Scheduling Job Using Oozie
Apache Oozie
Oozie is a workflow scheduler system to manage Apache Hadoop jobs.
Oozie Workflow jobs are Directed Acyclical Graphs (DAGs) of actions.
Oozie Coordinator jobs are recurrent Oozie Workflow jobs triggered by time (frequency) and data availability.
Oozie is integrated with the rest of the Hadoop stack supporting several types of Hadoop jobs out of the box (such as Java map-reduce, Streaming map-reduce, Pig, Hive, Sqoop and Distcp) as well as system specific jobs (such as Java programs and shell scripts).
Oozie is a scalable, reliable and extensible system.
This blog describes in detail additional benefits of using Oozie. Here are the most important:
Oozie has built-in Hadoop actions, making Hadoop workflow development, maintenance, and troubleshooting easy.

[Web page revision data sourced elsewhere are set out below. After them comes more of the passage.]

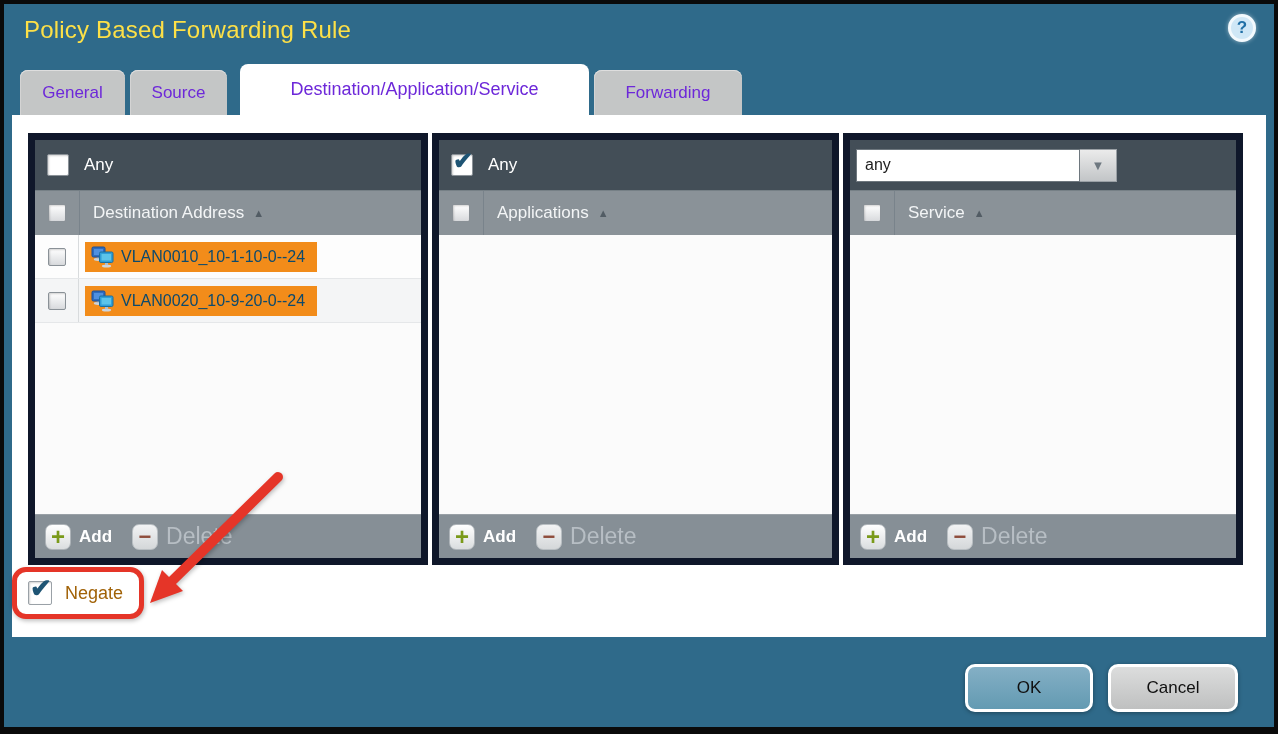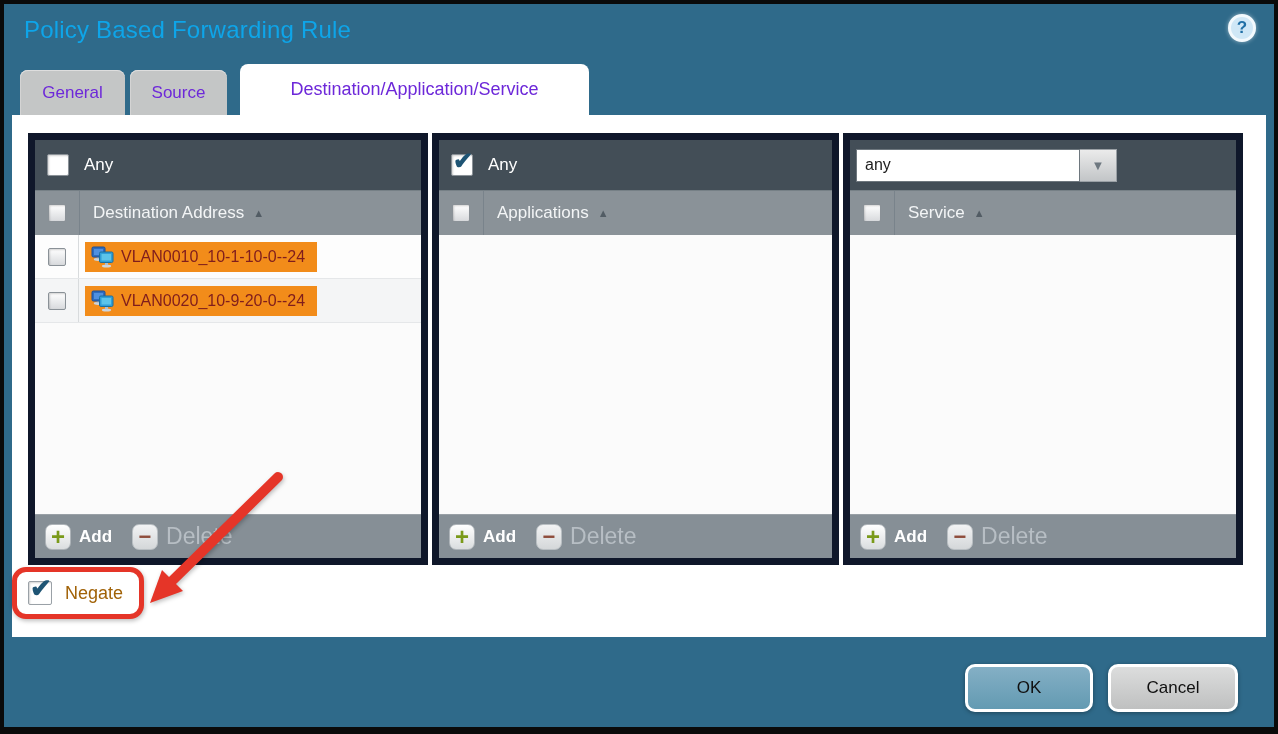--- a/index.html
+++ b/index.html
@@ -9,7 +9,7 @@
   .window-inner { position:absolute; left:4px; top:4px; width:1270px; height:723px; background:#2F6A8A; }
 
   
-  .title { position:absolute; left:24px; top:16px; font-size:24px; color:#0ea5e9; letter-spacing:0.2px; }
+  .title { position:absolute; left:24px; top:16px; font-size:24px; color:#fde047; letter-spacing:0.2px; }
   .help-icon { position:absolute; left:1228px; top:14px; width:28px; height:28px; border-radius:50%;
     background:#cfe7f6; border:3px solid #f2f9fd; color:#1f6fa6; font-size:17px; font-weight:bold;
     display:flex; align-items:center; justify-content:center; cursor:pointer;

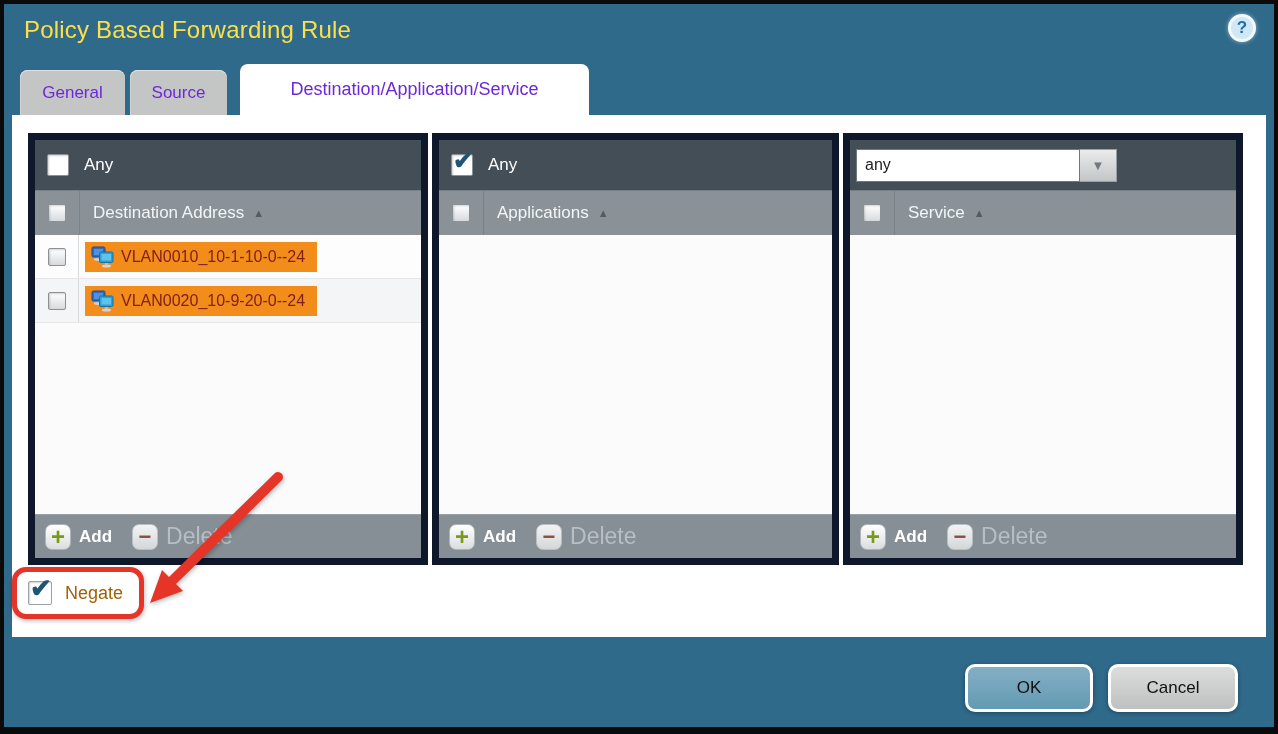--- a/index.html
+++ b/index.html
@@ -116,6 +116,7 @@
   <div class="tab tab-general">General</div>
   <div class="tab tab-source">Source</div>
   <div class="tab tab-active">Destination/Application/Service</div>
+  <div class="tab tab-forwarding">Forwarding</div>
 
   <div class="content">
 

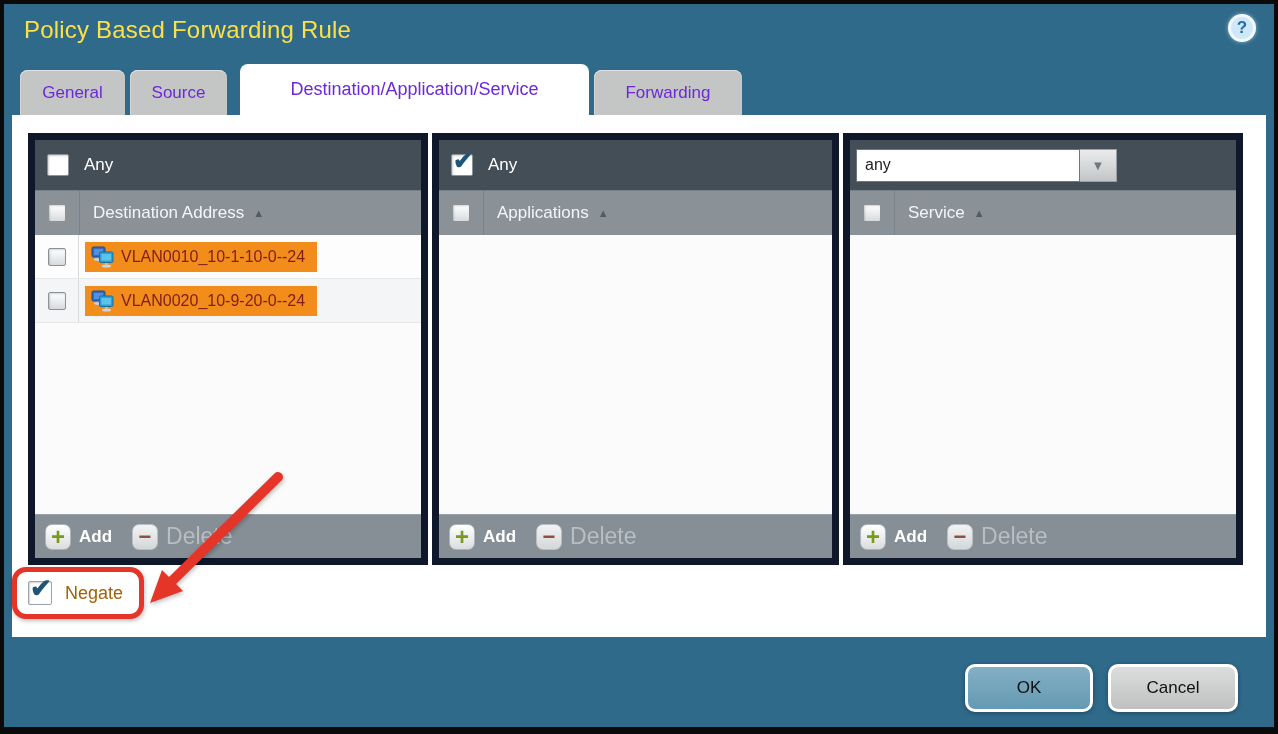--- a/index.html
+++ b/index.html
@@ -49,7 +49,7 @@
   .row + .row { background:#F4F5F6; }
   .row-cb-cell { width:44px; align-self:stretch; display:flex; align-items:center; justify-content:center;
     border-right:1px solid #D8DBDD; }
-  .chip { margin-left:6px; height:30px; background:#F28C1A; color:#7f1d1d; font-size:16px;
+  .chip { margin-left:6px; height:30px; background:#F28C1A; color:#0c4a6e; font-size:16px;
     display:flex; align-items:center; gap:7px; padding:0 12px 0 5px; }
 
   .col-footer { height:44px; background:#868F96; border-top:1px solid #99A0A6; display:flex; align-items:center;

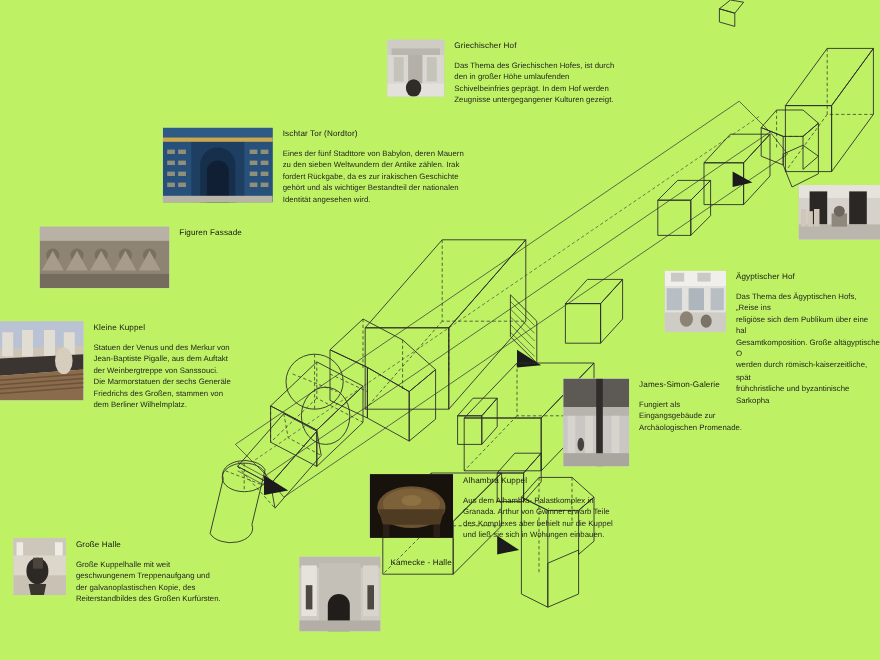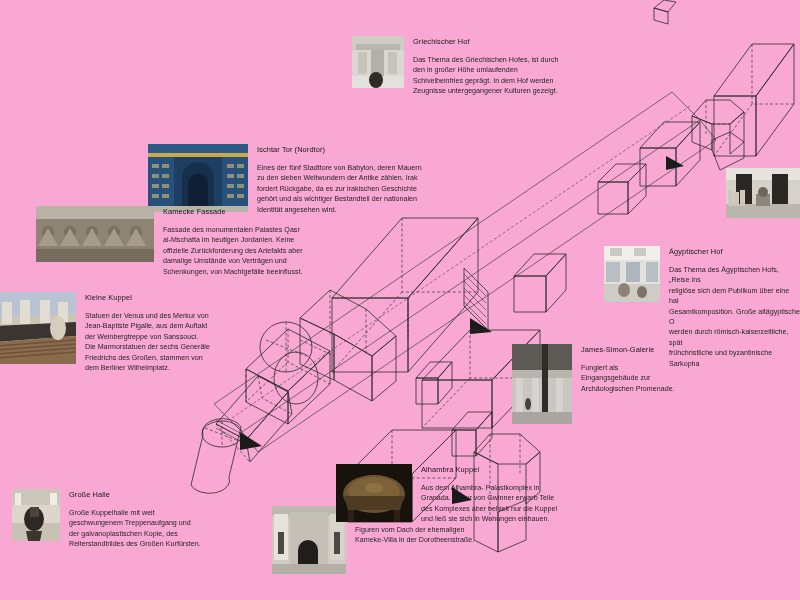--- a/index.html
+++ b/index.html
@@ -13,7 +13,7 @@
   #board {
     position: relative;
     width: 800px; height: 600px;
-    background: #f9a8d4;
+    background: #bef264;
     overflow: hidden;
   }
   

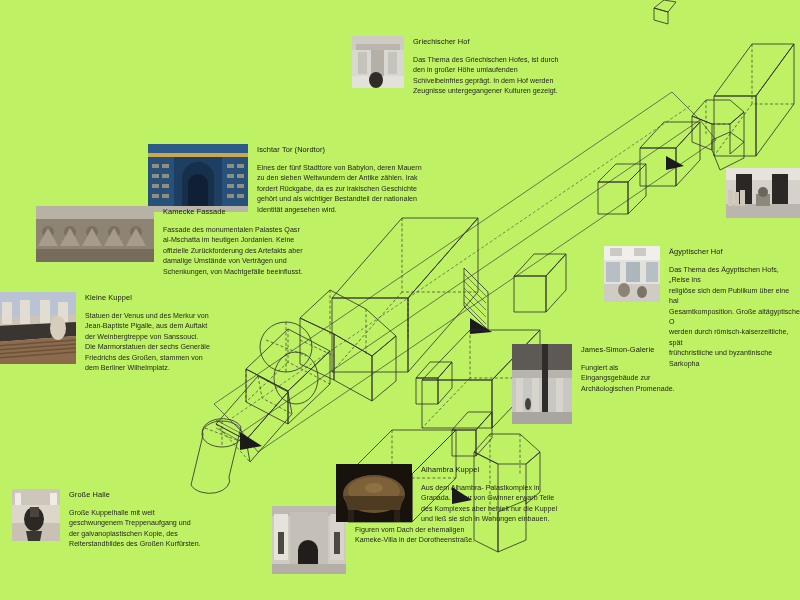--- a/index.html
+++ b/index.html
@@ -233,7 +233,7 @@
     </div>
   </div>
 
-  <div class="anno" style="left:148px; top:116px; width:300px;margin-top:28px;">
+  <div class="anno" style="left:148px; top:116px; width:300px;">
     <div class="thumb" style="width:100px;height:68px;">
       <svg class="ph" viewBox="0 0 100 68" preserveAspectRatio="none">
         <rect width="100" height="68" fill="#24496e"></rect>

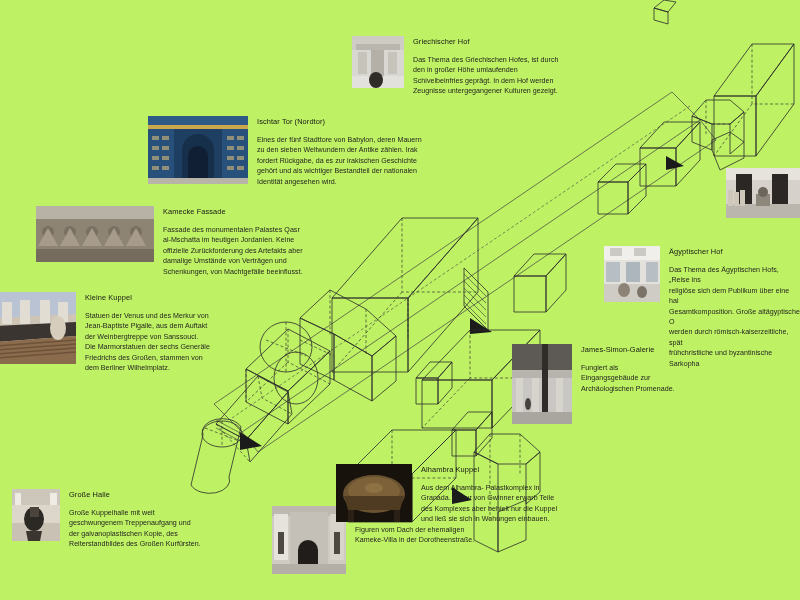--- a/index.html
+++ b/index.html
@@ -299,7 +299,7 @@
       </svg>
     </div>
     <div class="anno-text">
-      <div class="anno-title">Kamecke Fassade</div>
+      <div class="anno-title">Figuren Fassade</div>
       <div class="anno-body">Fassade des monumentalen Palastes Qasr
 al-Mschatta im heutigen Jordanien. Keine
 offizielle Zurückforderung des Artefakts aber

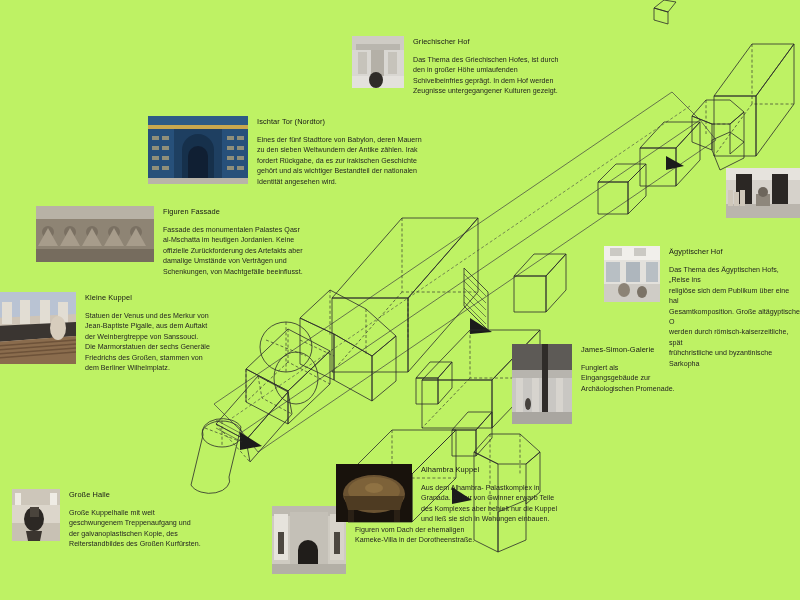--- a/index.html
+++ b/index.html
@@ -300,11 +300,6 @@
     </div>
     <div class="anno-text">
       <div class="anno-title">Figuren Fassade</div>
-      <div class="anno-body">Fassade des monumentalen Palastes Qasr
-al-Mschatta im heutigen Jordanien. Keine
-offizielle Zurückforderung des Artefakts aber
-damalige Umstände von Verträgen und
-Schenkungen, von Machtgefälle beeinflusst.</div>
     </div>
   </div>
 

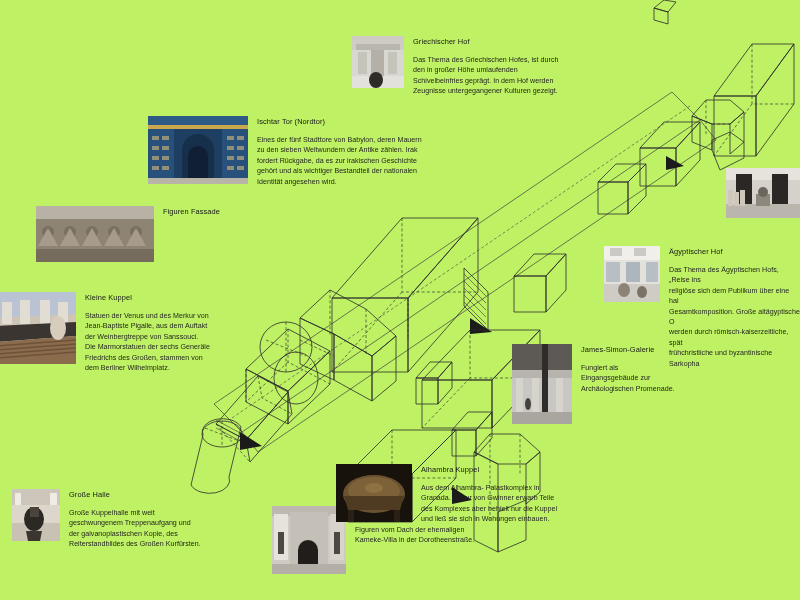--- a/index.html
+++ b/index.html
@@ -380,7 +380,7 @@
     </div>
   </div>
 
-  <div class="anno" style="left:336px; top:431px; width:280px;margin-top:33px;">
+  <div class="anno" style="left:336px; top:431px; width:280px;">
     <div class="thumb" style="width:76px;height:58px;">
       <svg class="ph" viewBox="0 0 76 58" preserveAspectRatio="none">
         <rect width="76" height="58" fill="#18120c"></rect>

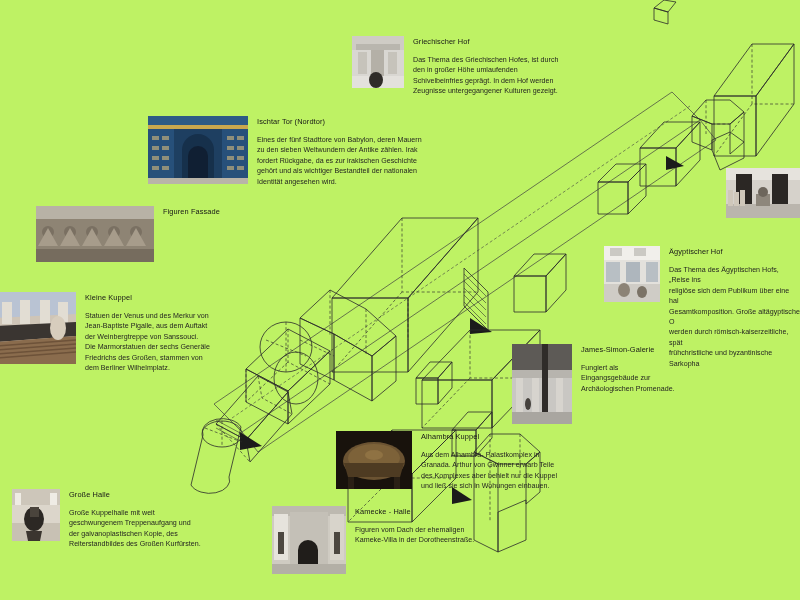--- a/index.html
+++ b/index.html
@@ -375,8 +375,6 @@
     </div>
     <div class="anno-text">
       <div class="anno-title">Kamecke - Halle</div>
-      <div class="anno-body">Figuren vom Dach der ehemaligen
-Kameke-Villa in der Dorotheenstraße.</div>
     </div>
   </div>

Oozie is well-integrated with Hadoop security and Kerberos.
With the Oozie UI it’s easier to drill down to specific errors in the data nodes. Other systems require significantly more work to correlate YARN jobs with the workflow actions.
Oozie has been proven to scale in some of the world’s largest clusters.
Oozie coordinator supports data dependency, so it allows triggering actions whenever files arrive in HDFS.
Oozie Commands
https://oozie.apache.org/docs/3.1.3-incubating/DG_CommandLineTool.html
Check status of Oozie
$ sudo service oozie status
To make it convenient to use this utility, set the environment variable OOZIE_URL to point to the URL of the Oozie server. Then you can skip the -oozie option.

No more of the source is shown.